Die zweite Initiative geht noch einen Schritt weiter und will dem Damoklesschwert eines drohenden Austritts am 29. März, wie er derzeit droht, durch Aussetzung des Gesetzes vorerst entgehen. „Das Erste, was wir machen müssen, ist zu verhindern, dass wir gleichsam irrtümlich in einen No-Deal-Brexit schlittern“, warnt der Autor des Gesetzesentwurfs, Ex-Generalanwalt Dominic Grieve. Genau das verweigert May bisher aber, nach Insiderberichten aus Angst vor dem Widerstand der Hardliner in ihrer eigenen Partei.
„Politischer Tsunami“
Die Regierung reagierte auf die Initiative der Abgeordneten „außerordentlich besorgt“. Handelsminister Liam Fox sprach von einem drohenden „politischen Tsunami, wenn ein Parlament, das mehrheitlich für den EU-Verbleib ist, einer Bevölkerung, die für den EU-Austritt gestimmt hat, den Brexit zu stehlen versucht“. Über die Zulassung der Gesetzesanträge entscheidet der Parlamentsvorsitzende John Bercow. Er hat sich schon mehrfach über Gewohnheitsrecht hinweggesetzt und das Interesse des Parlaments über jenes der Regierung gestellt.

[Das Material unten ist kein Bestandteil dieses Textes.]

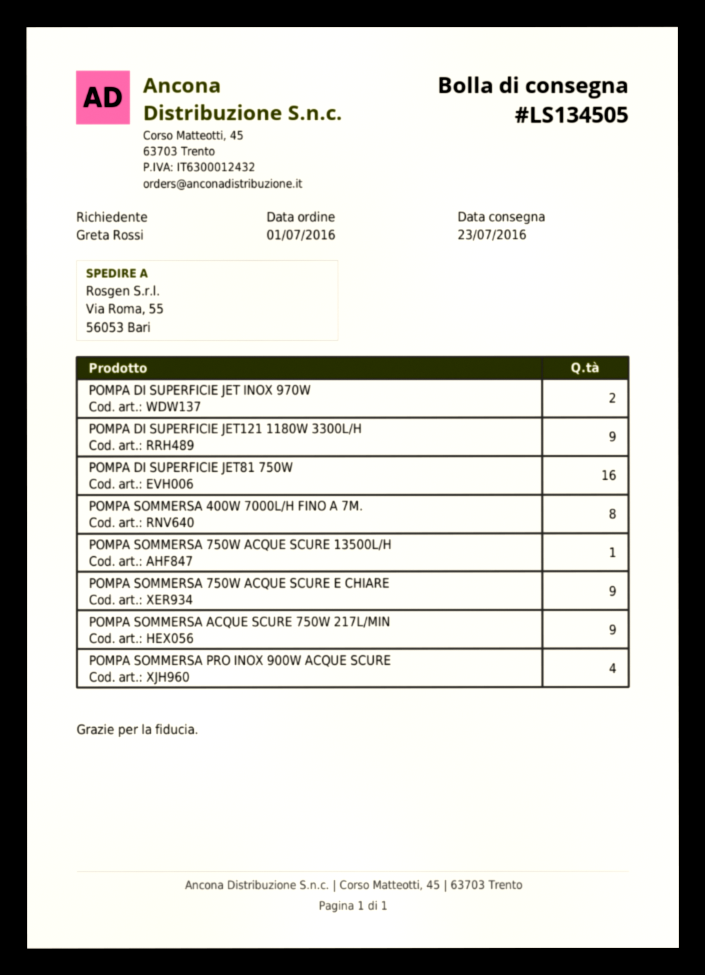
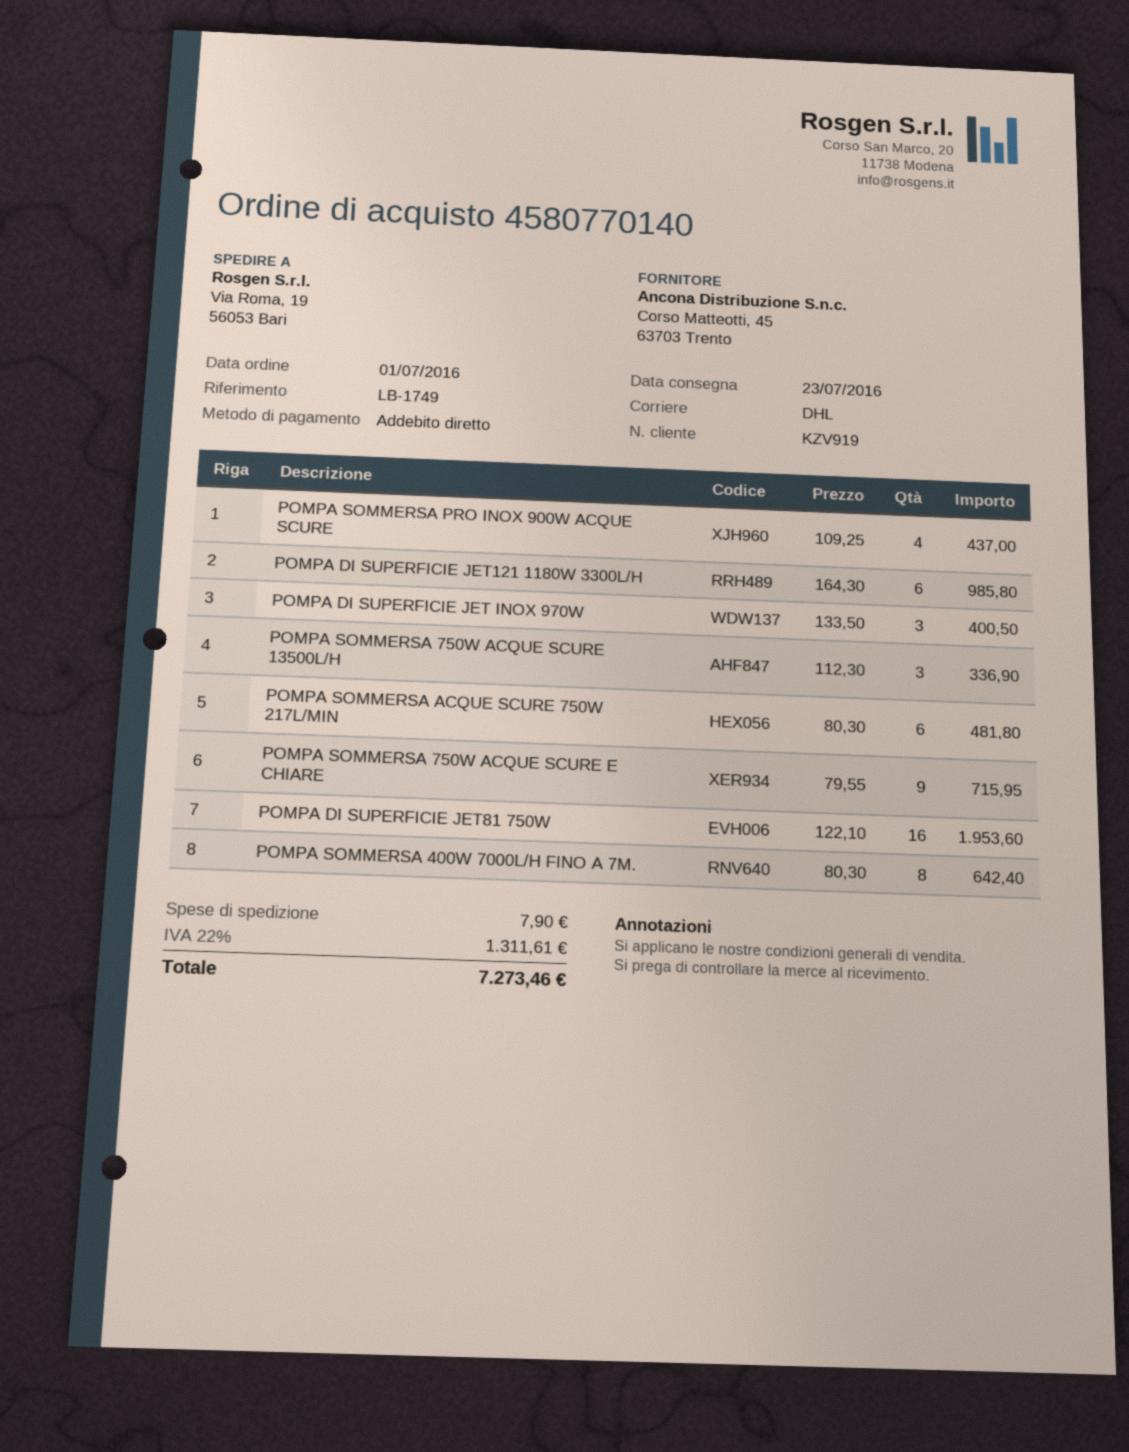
ship to: Via Roma, 55, 56053 Bari -> Via Roma, 19, 56053 Bari
POMPA DI SUPERFICIE JET INOX 970W: 2 -> 3
POMPA DI SUPERFICIE JET121 1180W 3300L/H: 9 -> 6
POMPA SOMMERSA 750W ACQUE SCURE 13500L/H: 1 -> 3
POMPA SOMMERSA ACQUE SCURE 750W 217L/MIN: 9 -> 6

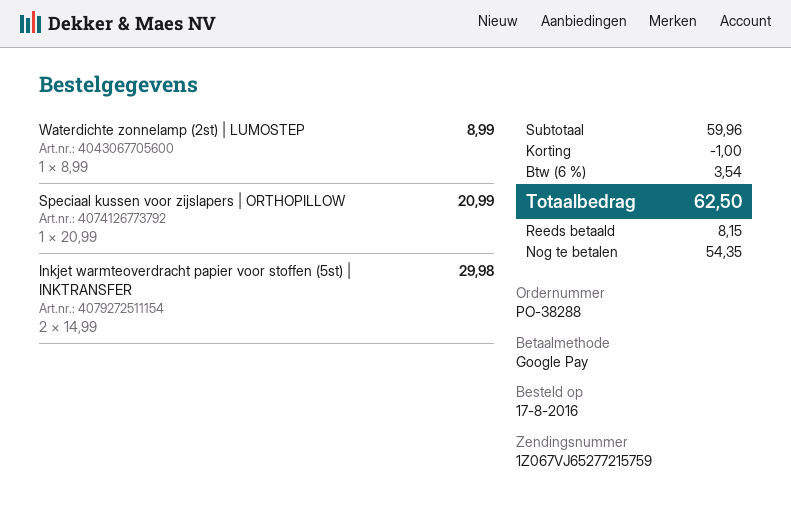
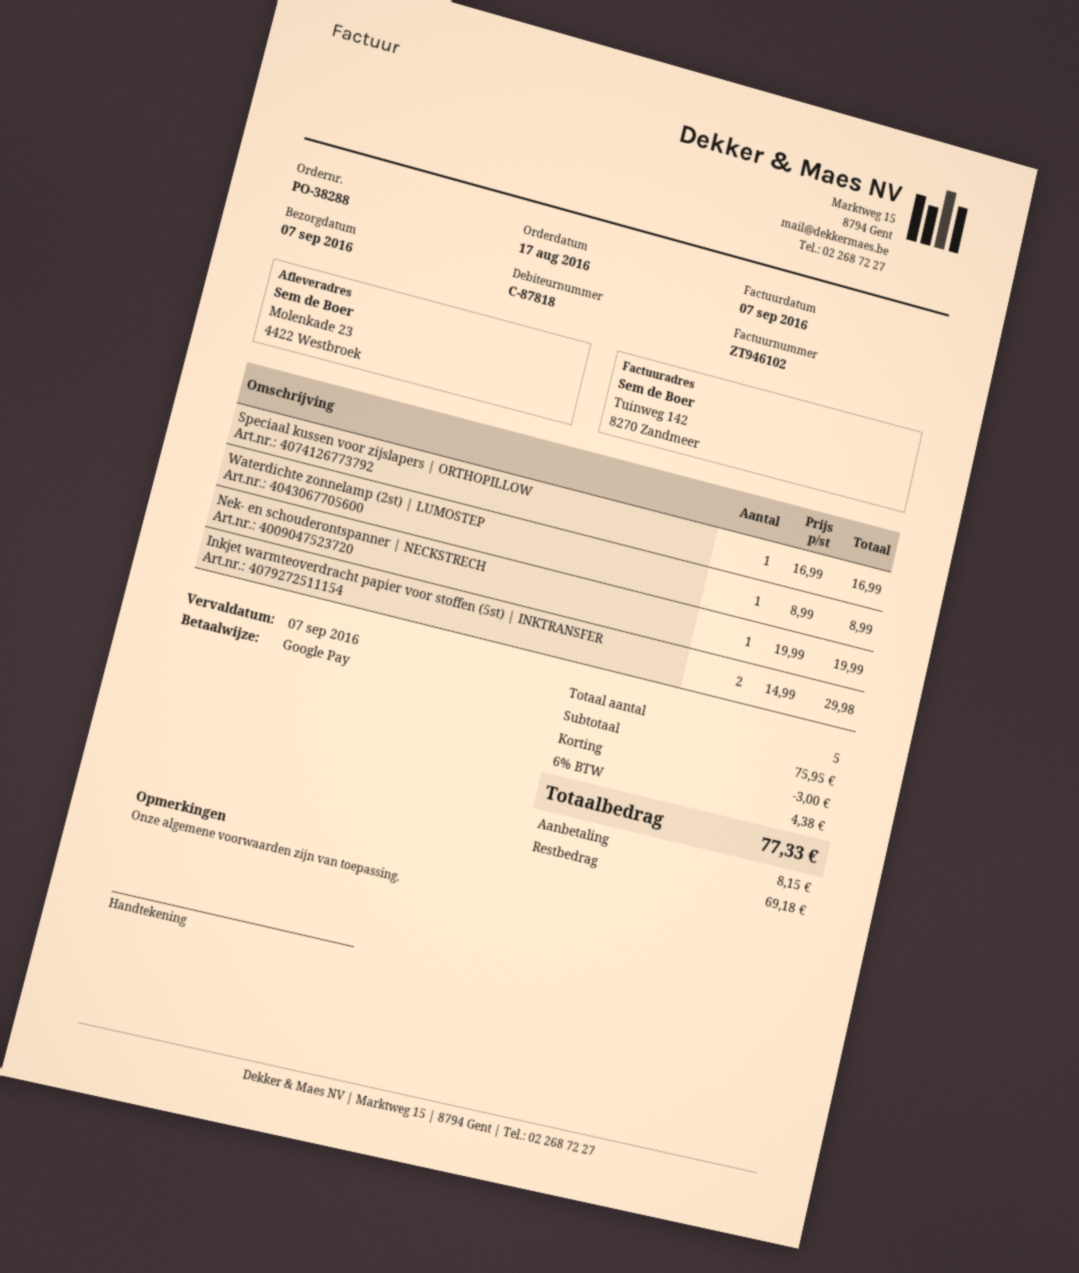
Speciaal kussen voor zijslapers | ORTHOPILLOW: 1 x 20.99 = 20.99 -> 1 x 16.99 = 16.99
Nek- en schouderontspanner | NECKSTRECH: none -> 1 x 19.99 = 19.99
subtotal: 59.96 -> 75.95
discount: 1.00 -> 3.00
tax: 6% = 3.54 -> 6% = 4.38
total: 62.50 -> 77.33
balance: 54.35 -> 69.18

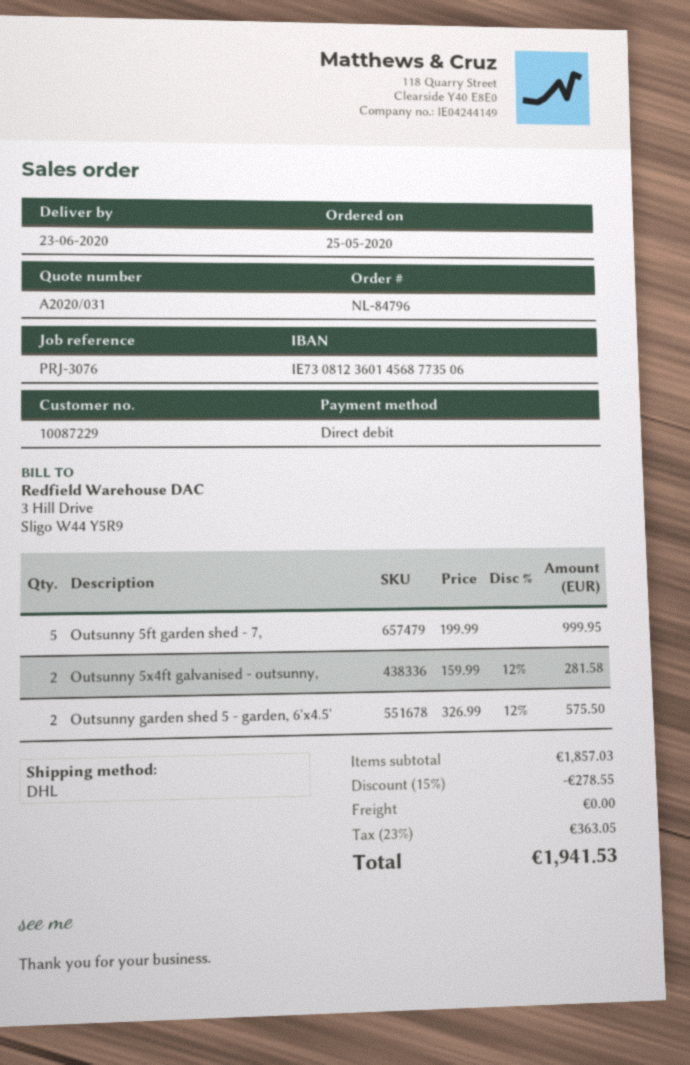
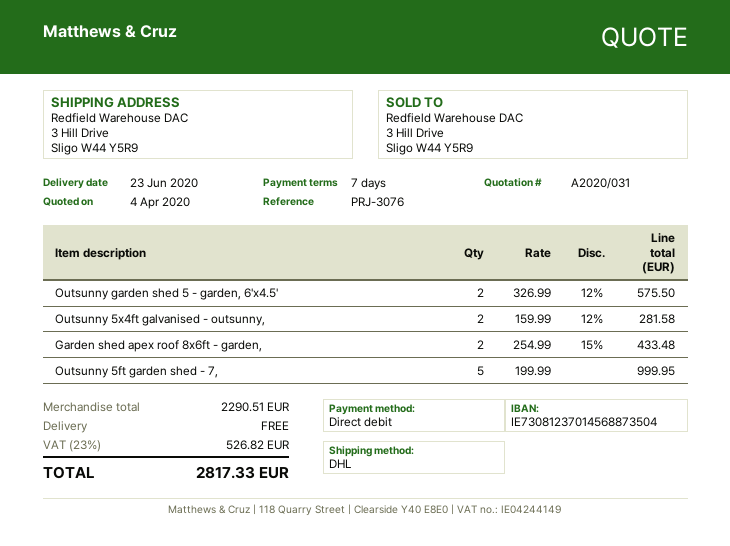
bank account: IE73081236014568773506 -> IE73081237014568873504
Garden shed apex roof 8x6ft - garden,: none -> 2 x 254.99 - 15% = 433.48
subtotal: 1857.03 -> 2290.51
discount: 15% = 278.55 -> none
tax: 23% = 363.05 -> 23% = 526.82
total: 1941.53 -> 2817.33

Angesichts der Konfrontation will May einen sogenannten Feststellungsantrag einbringen, in dem nicht für oder gegen etwas gestimmt, sondern nur festgehalten wird, dass eine Debatte stattgefunden hat. May soll für die kommenden Tage auch Besuche in mehreren europäischen Hauptstädten planen. Unklar blieb weiterhin, was sie dabei vorlegen will, auch wenn ihr die deutsche Kanzlerin, Angela Merkel, zugesichert hat, sie wolle „bis zur letzten Minute alles für eine Vereinbarung geben“.
Eine Verschiebung des EU-Austritts bezeichnete gestern nicht nur Labours Brexit-Sprecher Keir Starmer als „unausweichlich“.
AUF EINEN BLICK
Heute, Montag, muss die britische Premierministerin Theresa May dem Parlament in London eine Erklärung über einen „Plan B“ für das abgelehnte Brexit-Abkommen vorlegen. Laut britischen Medien wollen mehrere Abgeordnete den Austrittsprozess vorübergehend stoppen.